First, Foster and Jackson (1) posit that our findings are confounded because adolescents reported only weekday social media use, observing the engagement was “surprisingly low” (1). The amount of usage reported in our data were, however, in line with the United Kingdom’s telecommunications regulator’s annual report (2). Measurements of weekday and weekend engagement with technologies are also highly correlated (e.g., r = 0.72) (3), especially when viewed in light of correlations between estimates acquired using different measurement methods (values of r ≤ 0.18) (4). Furthermore, evidence suggests that associations between weekday use and well-being are equivalent, or more negative, than those associations examining weekend use (4). There is therefore no evidence that weekday assessments substantially challenge our (5) conclusions.

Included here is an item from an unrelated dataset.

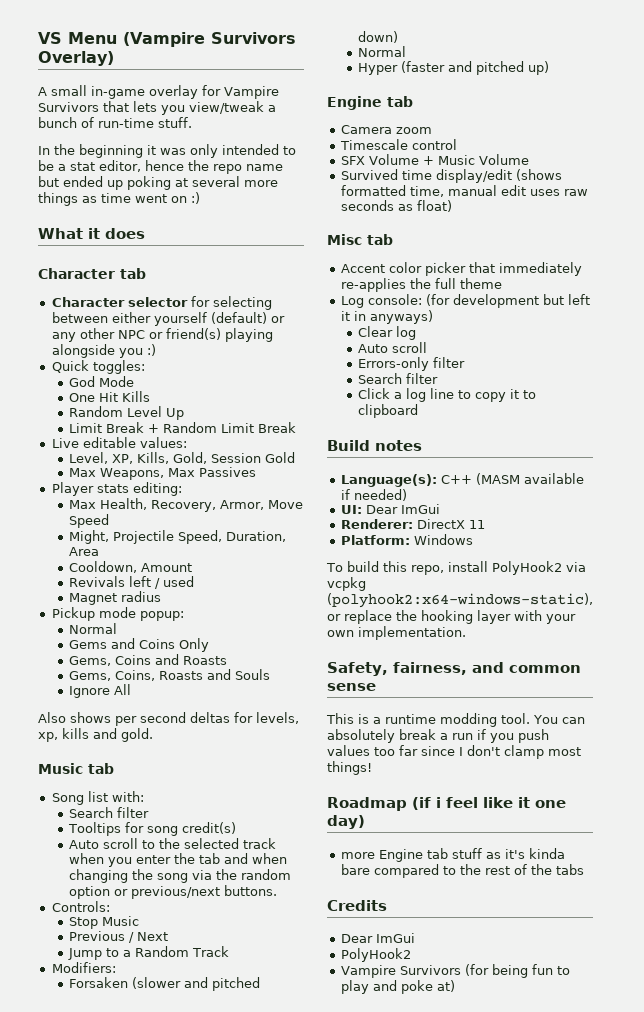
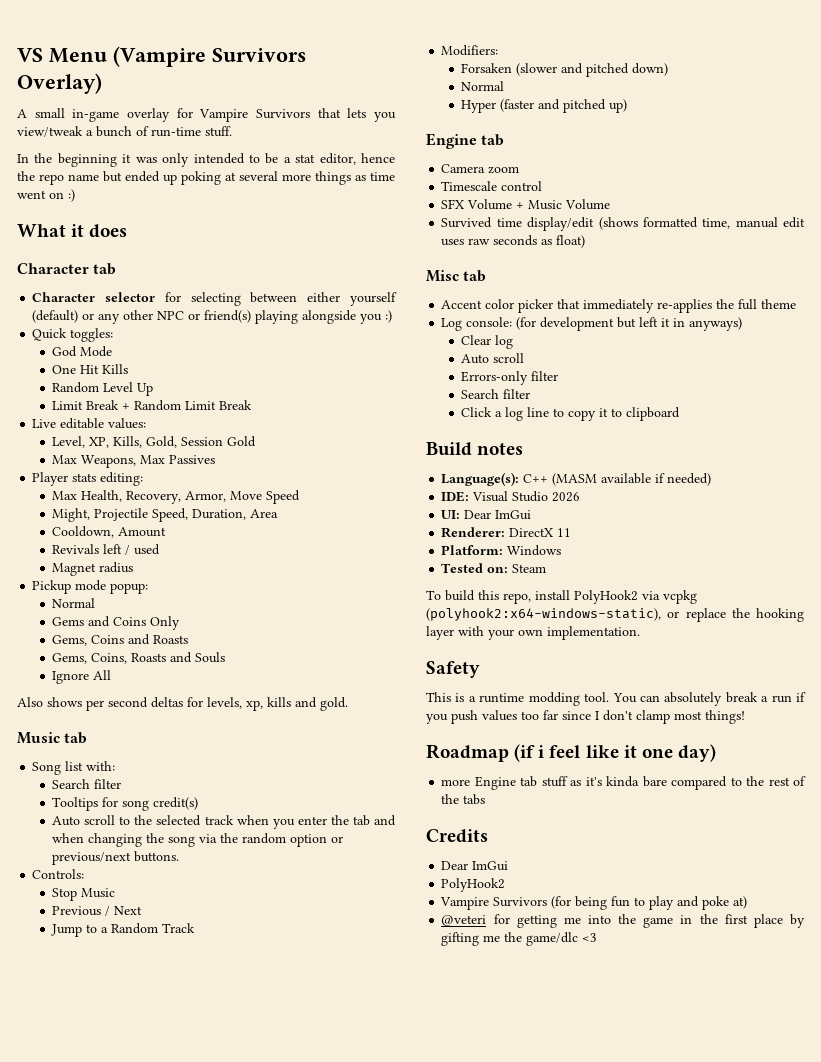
+ IDE: Visual Studio 2026
+ Tested on: Steam
- Safety, fairness, and common sense
+ Safety
+ @veteri for getting me into the game in the first place by gifting me the game/dlc <3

Second, Foster and Jackson (1) raise concerns about the self-report social media engagement measure’s framing. This is a formattable measurement challenge, and we noted our own dissatisfaction with relying on questionnaires in our paper (5) as they “only partially reflect the objective time adolescents spend engaging with social media.” With that understood, it is incorrect to conclude that this measurement introduces confounds. Like all large-scale cohort studies, the measures used in the Understanding Society dataset are extensively tested, revised, and harmonized, using innovation panels, interviews, and surveys, to adapt them to ever-changing social environments (6). No self-report measurement is perfect compared with the ground truth (7, 8), but there exists no evidence that this particular instrument is any more or less reliable than those used in other large-scale datasets (4).
In conclusion, we (5) report well-evidenced inferences about the enduring effects of social media engagement by pairing a robust analytic approach with one of the “best-quality datasets informing vital research in this area today” (5, 6). We agree with Foster and Jackson (1) that measurement practices deserve scrutiny but strongly believe that any given concern is only valid insofar it is supported by data. Because this was not provided, the reply is best understood as an opportunity to reflect on the value of scientists sharing data, materials, and code underlying their research inferences. This is not standard practice for those who routinely make extreme claims about technology effects (9) but is necessary for “independent scientists, policymakers, and industry researchers [to] cooperate more closely” (5). Longitudinal, transparent, and reproducible work is the only way forward for scientists seeking to promote meaningful and actionable technology effects research.
Footnotes
The authors declare no conflict of interest.